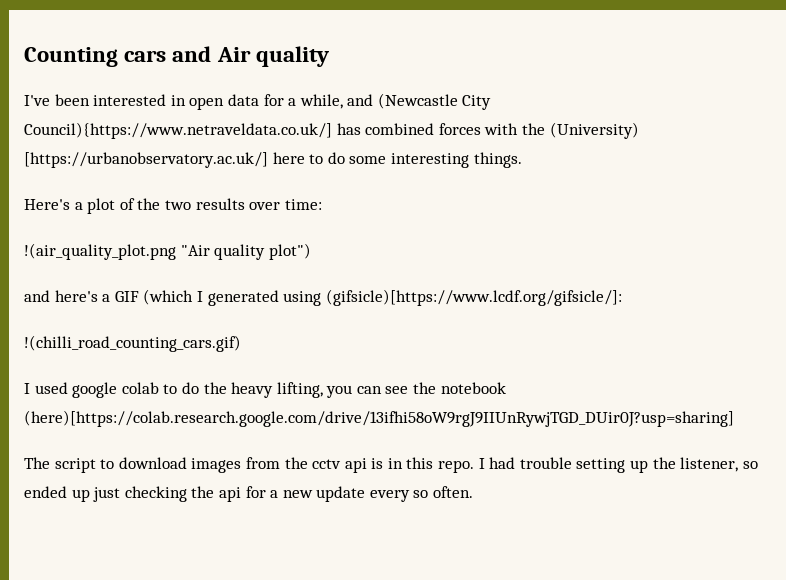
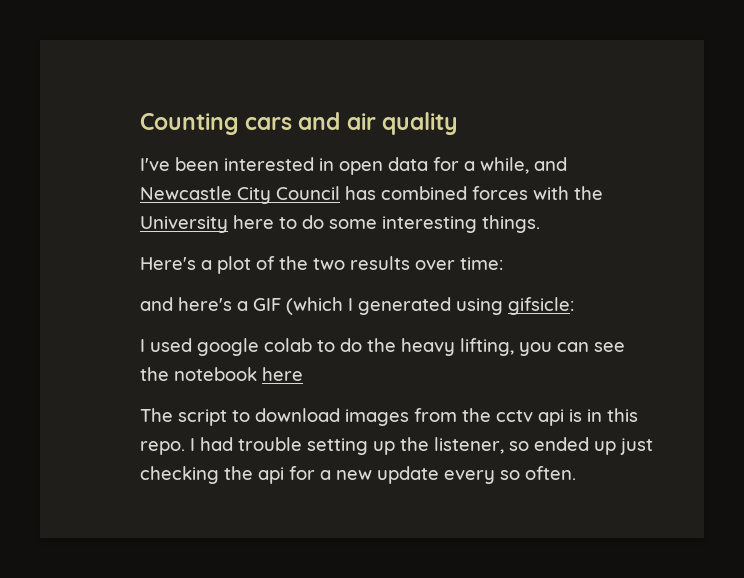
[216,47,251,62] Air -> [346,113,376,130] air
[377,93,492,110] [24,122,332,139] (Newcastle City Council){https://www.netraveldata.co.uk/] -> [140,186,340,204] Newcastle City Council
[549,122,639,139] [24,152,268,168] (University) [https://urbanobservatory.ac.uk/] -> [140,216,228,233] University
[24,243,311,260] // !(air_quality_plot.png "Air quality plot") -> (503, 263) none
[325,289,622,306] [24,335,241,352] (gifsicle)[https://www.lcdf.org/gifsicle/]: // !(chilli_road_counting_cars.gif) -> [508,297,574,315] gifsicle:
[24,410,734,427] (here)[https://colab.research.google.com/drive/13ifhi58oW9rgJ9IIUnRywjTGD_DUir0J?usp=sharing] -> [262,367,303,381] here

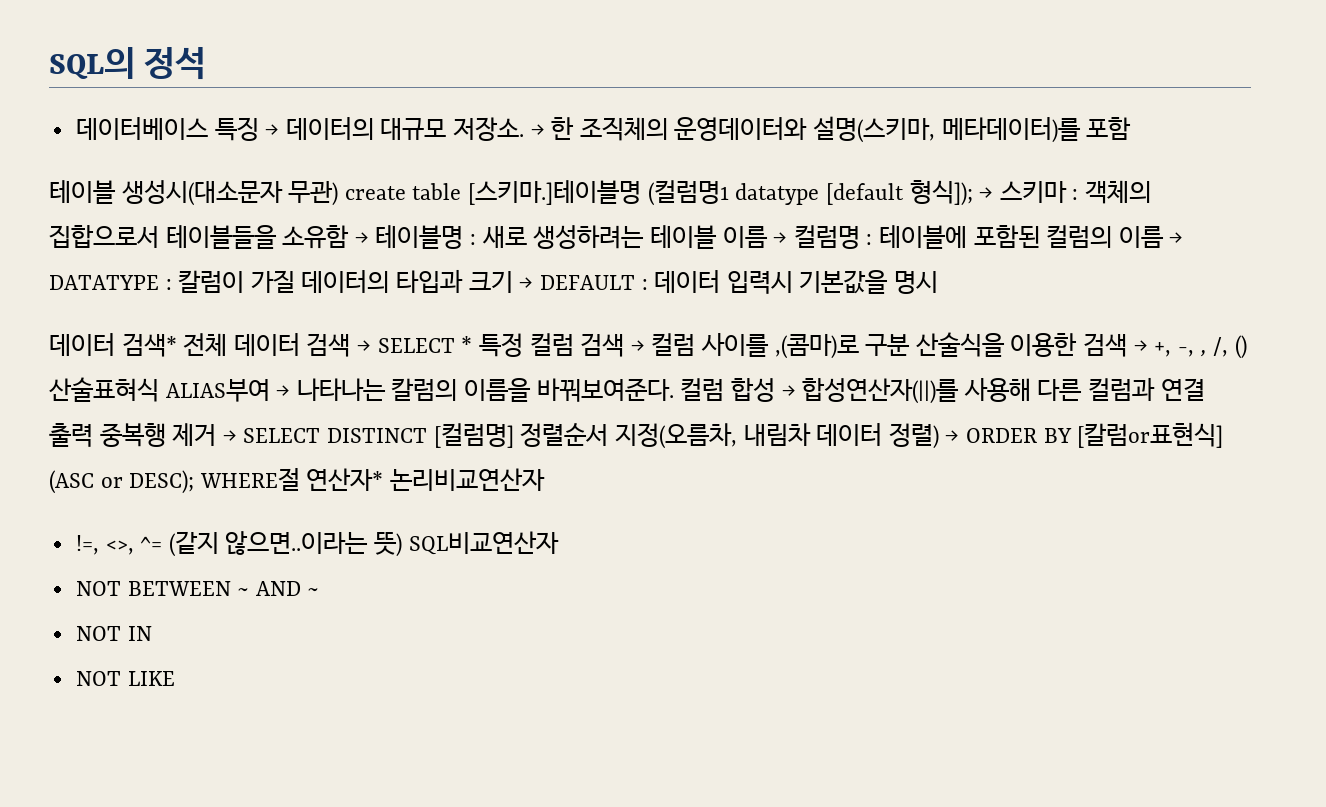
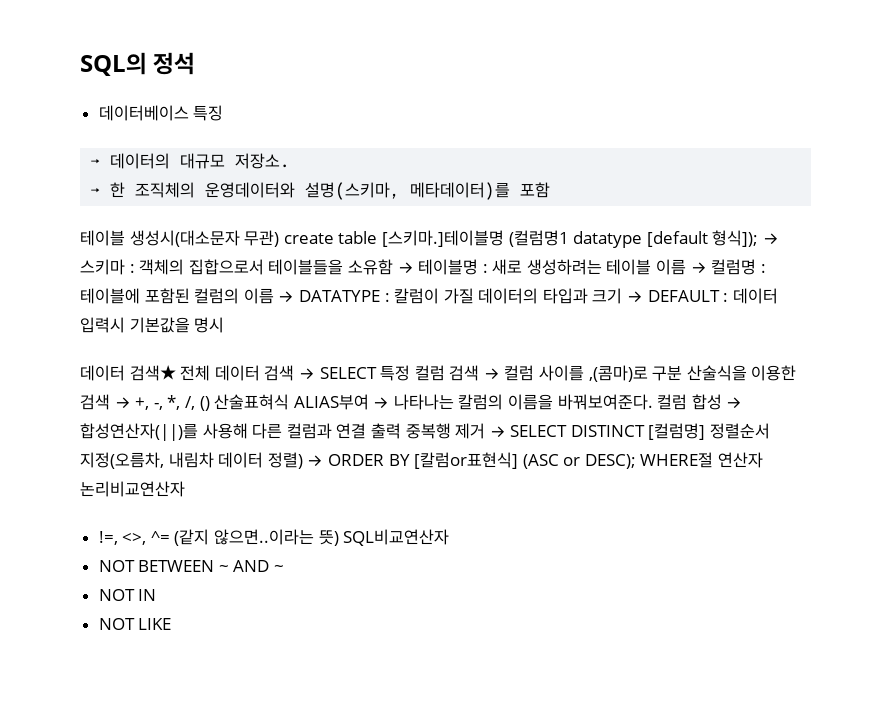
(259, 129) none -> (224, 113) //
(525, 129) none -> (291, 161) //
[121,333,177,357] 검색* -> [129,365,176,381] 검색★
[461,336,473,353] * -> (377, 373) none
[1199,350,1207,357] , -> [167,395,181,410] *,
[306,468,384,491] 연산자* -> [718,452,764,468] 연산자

------------------------------------

Type the records out again in full, exactly, with each picture omitted.

[216,47,251,62] Air -> [346,113,376,130] air
[377,93,492,110] [24,122,332,139] (Newcastle City Council){https://www.netraveldata.co.uk/] -> [140,186,340,204] Newcastle City Council
[549,122,639,139] [24,152,268,168] (University) [https://urbanobservatory.ac.uk/] -> [140,216,228,233] University
[24,243,311,260] // !(air_quality_plot.png "Air quality plot") -> (503, 263) none
[325,289,622,306] [24,335,241,352] (gifsicle)[https://www.lcdf.org/gifsicle/]: // !(chilli_road_counting_cars.gif) -> [508,297,574,315] gifsicle:
[24,410,734,427] (here)[https://colab.research.google.com/drive/13ifhi58oW9rgJ9IIUnRywjTGD_DUir0J?usp=sharing] -> [262,367,303,381] here

(259, 129) none -> (224, 113) //
(525, 129) none -> (291, 161) //
[121,333,177,357] 검색* -> [129,365,176,381] 검색★
[461,336,473,353] * -> (377, 373) none
[1199,350,1207,357] , -> [167,395,181,410] *,
[306,468,384,491] 연산자* -> [718,452,764,468] 연산자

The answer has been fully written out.